_Work order:_ Exclude all pictures, then restate the entries below word for word.

**** Data for processing

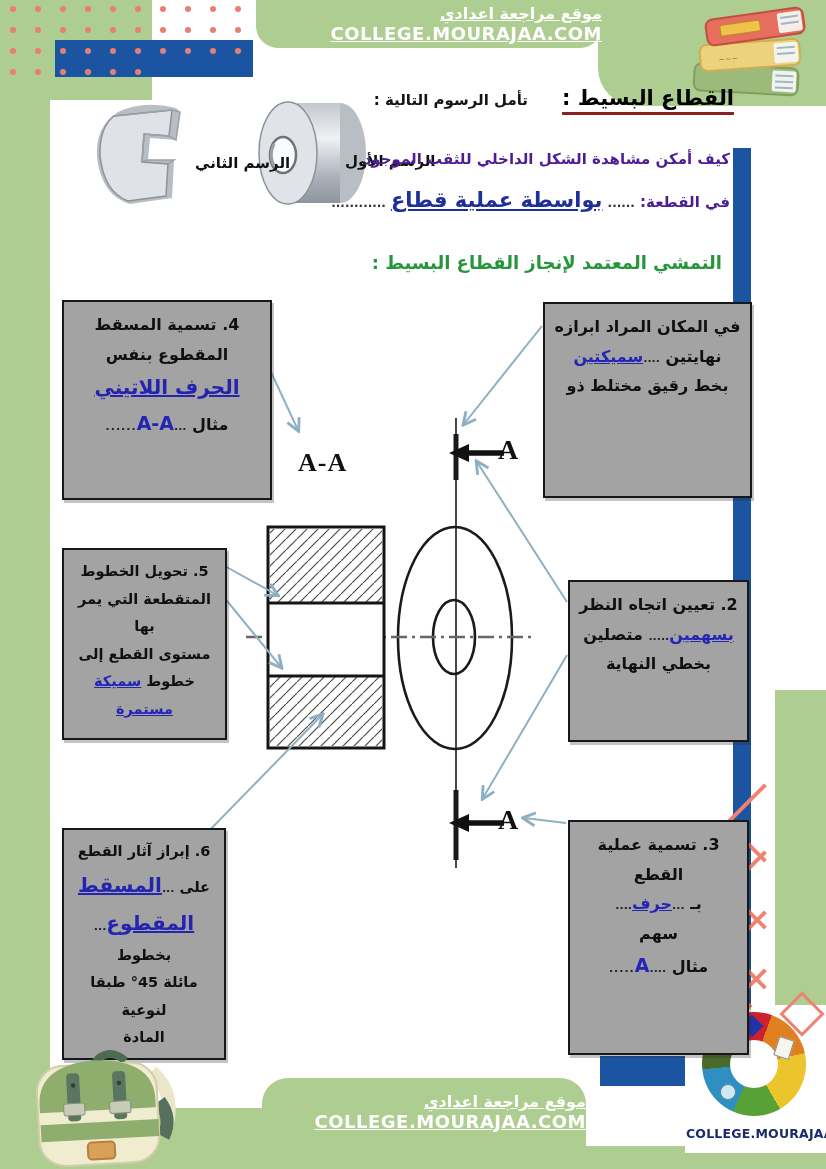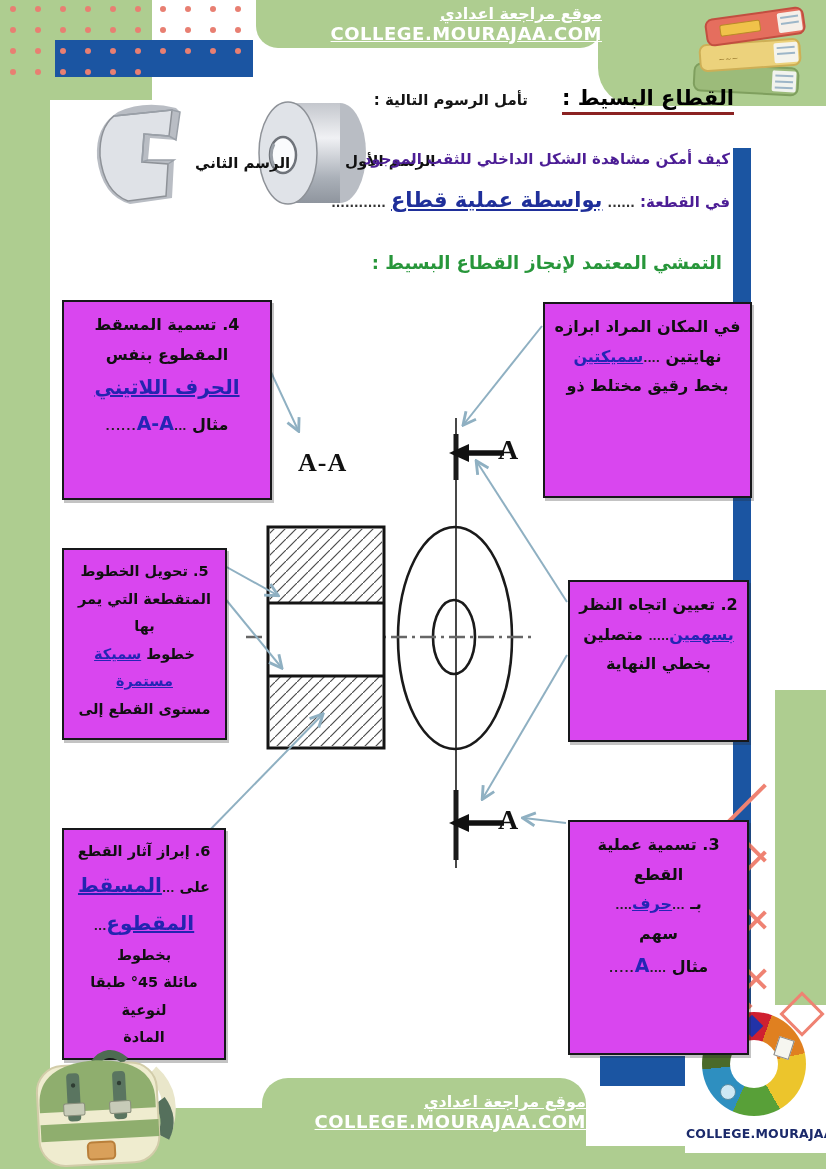"4. تسمية المسقط" .step-box { background: #d946ef -> #a3a3a3 }
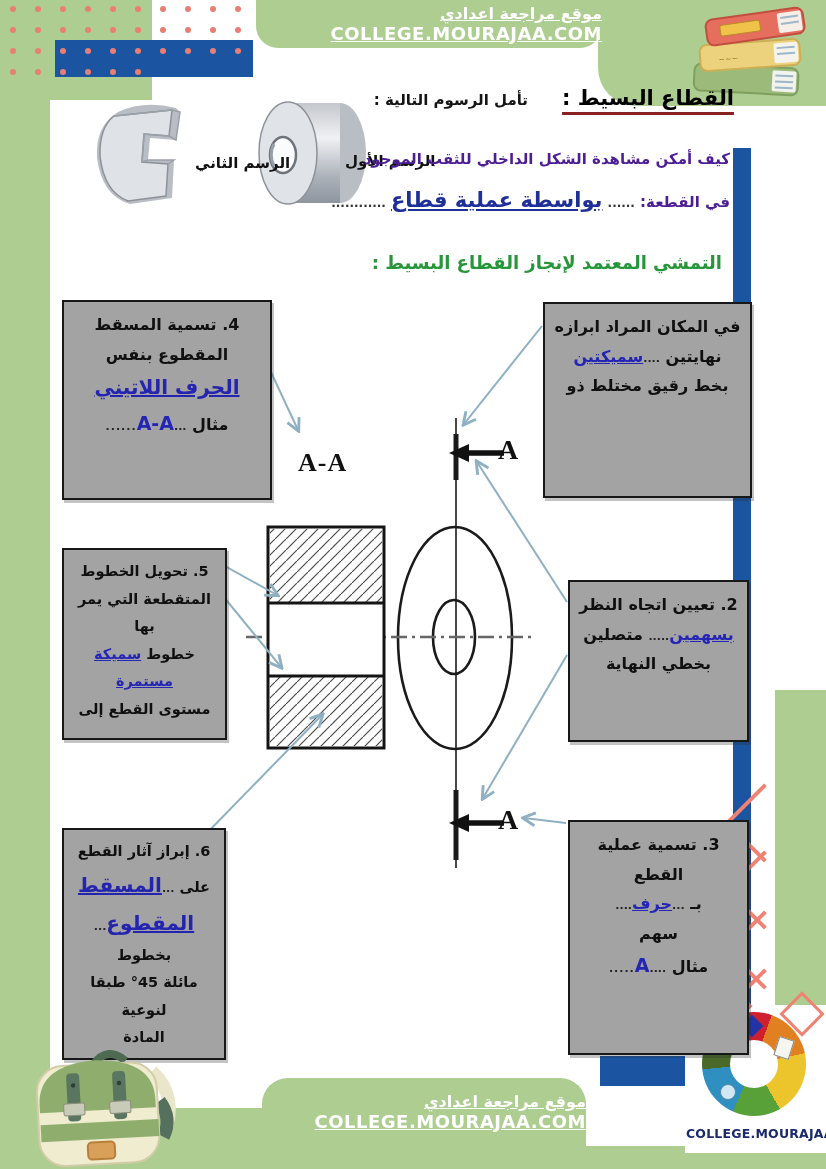"خطوط سميكة مستمرة" div { order: before "مستوى القطع إلى" -> after "مستوى القطع إلى" }
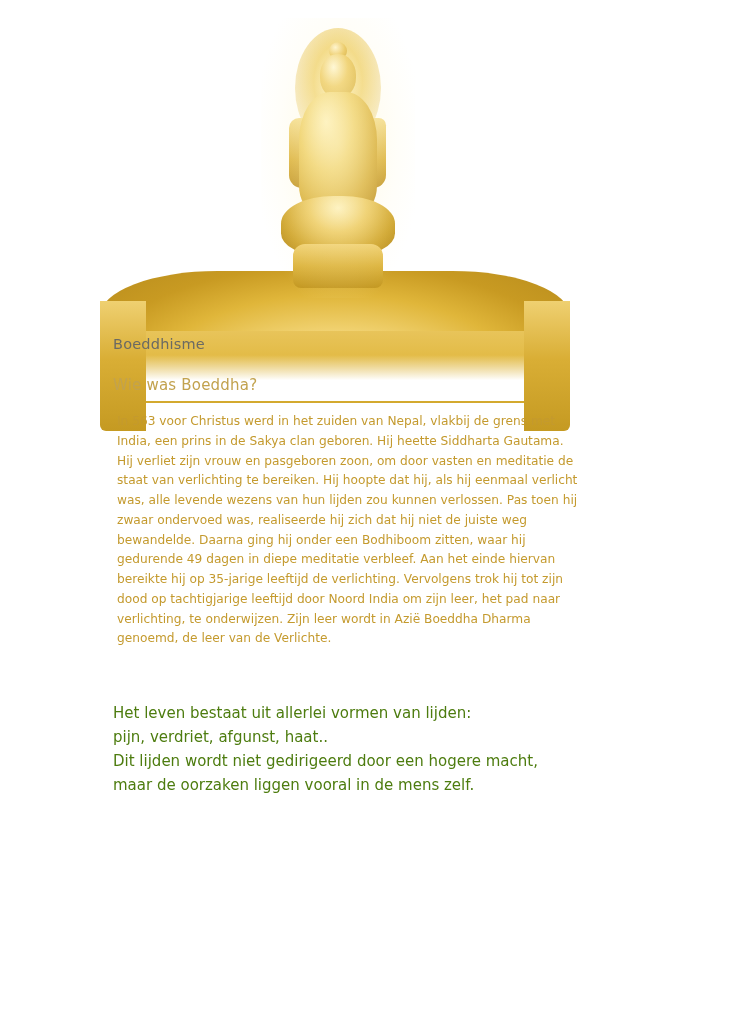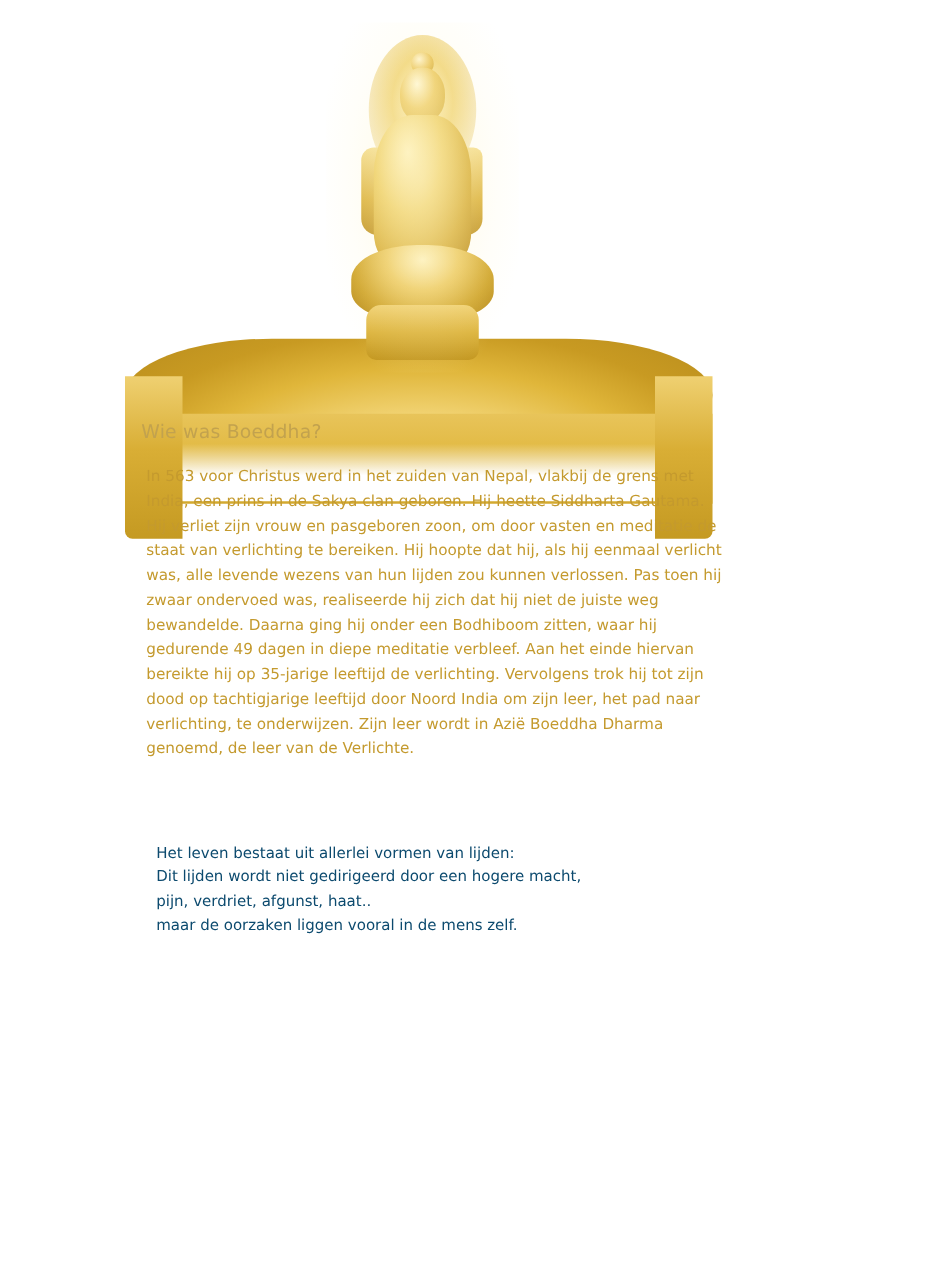"Boeddhisme" h1.doc-title { html: none -> <h1>Boeddhisme</h1> }
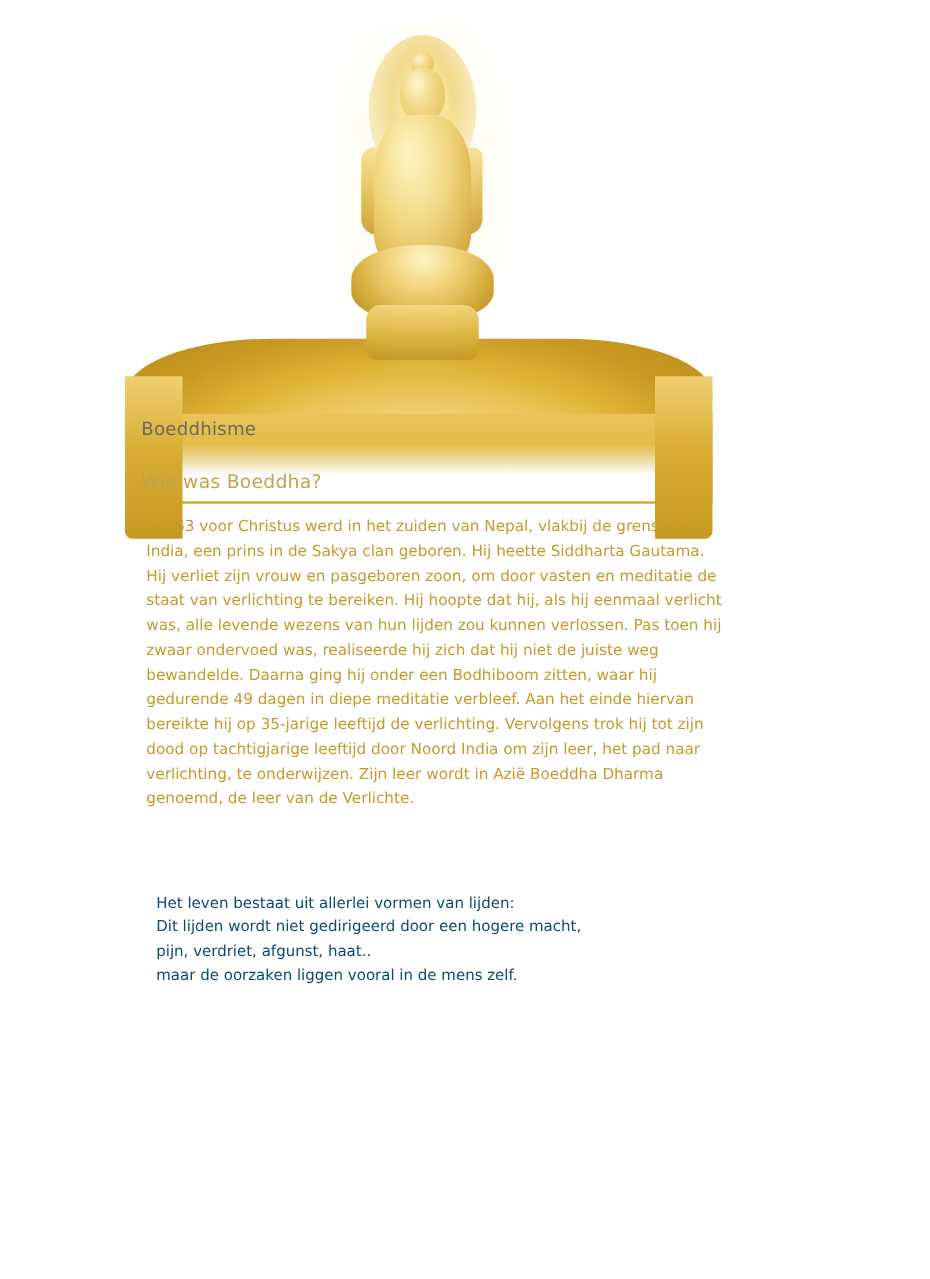"Het leven bestaat uit allerlei" .list-text { color: #0c4a6e -> #4d7c0f; font-size: 12px -> 15px; margin: 12px -> 0 }
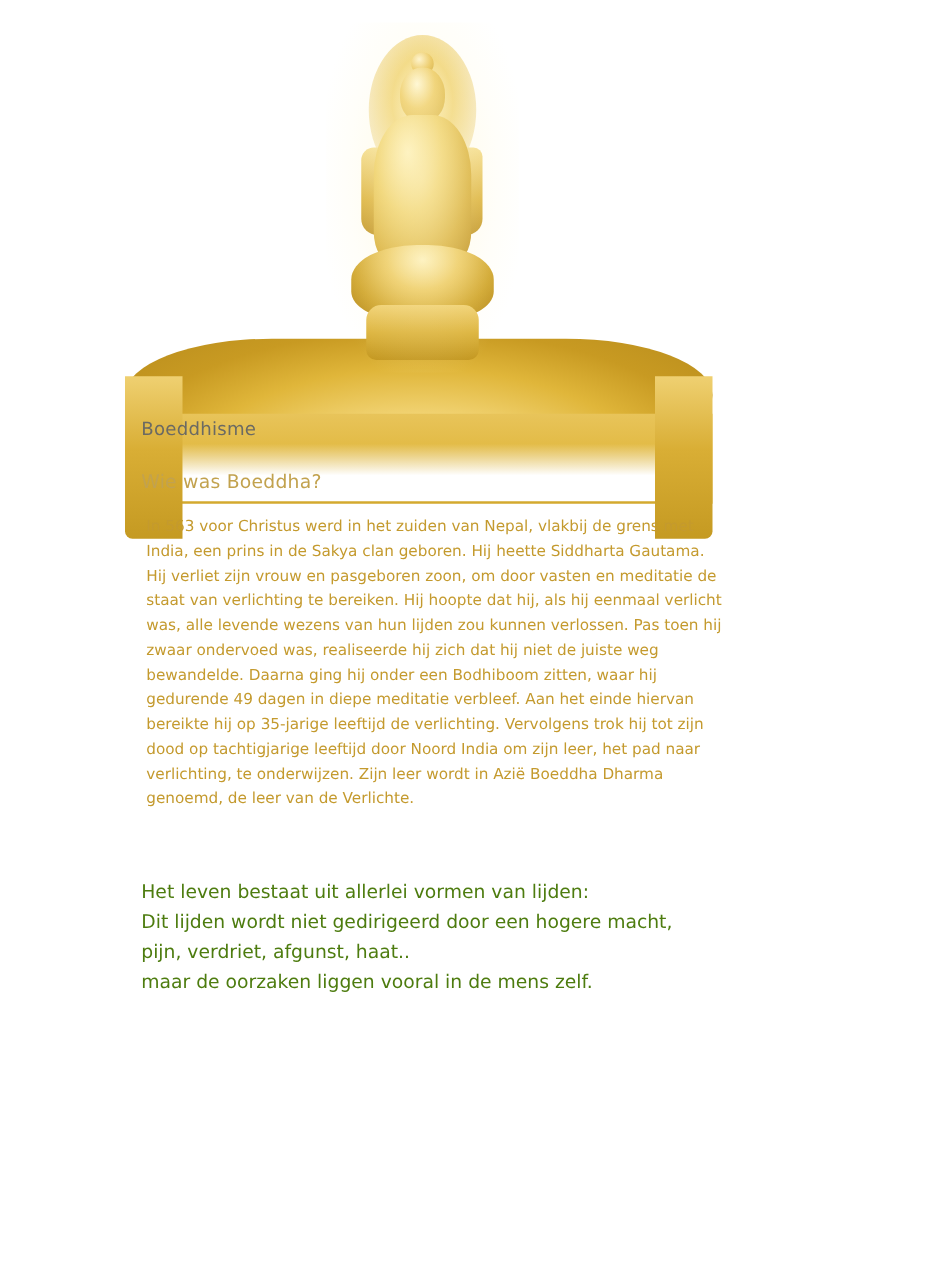"Dit lijden wordt niet gedirigeerd" div { order: before "pijn, verdriet, afgunst, haat.." -> after "pijn, verdriet, afgunst, haat.." }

********

_Response to this task:_
"4. تسمية المسقط" .step-box { background: #d946ef -> #a3a3a3 }
"خطوط سميكة مستمرة" div { order: before "مستوى القطع إلى" -> after "مستوى القطع إلى" }
"Boeddhisme" h1.doc-title { html: none -> <h1>Boeddhisme</h1> }
"Het leven bestaat uit allerlei" .list-text { color: #0c4a6e -> #4d7c0f; font-size: 12px -> 15px; margin: 12px -> 0 }
"Dit lijden wordt niet gedirigeerd" div { order: before "pijn, verdriet, afgunst, haat.." -> after "pijn, verdriet, afgunst, haat.." }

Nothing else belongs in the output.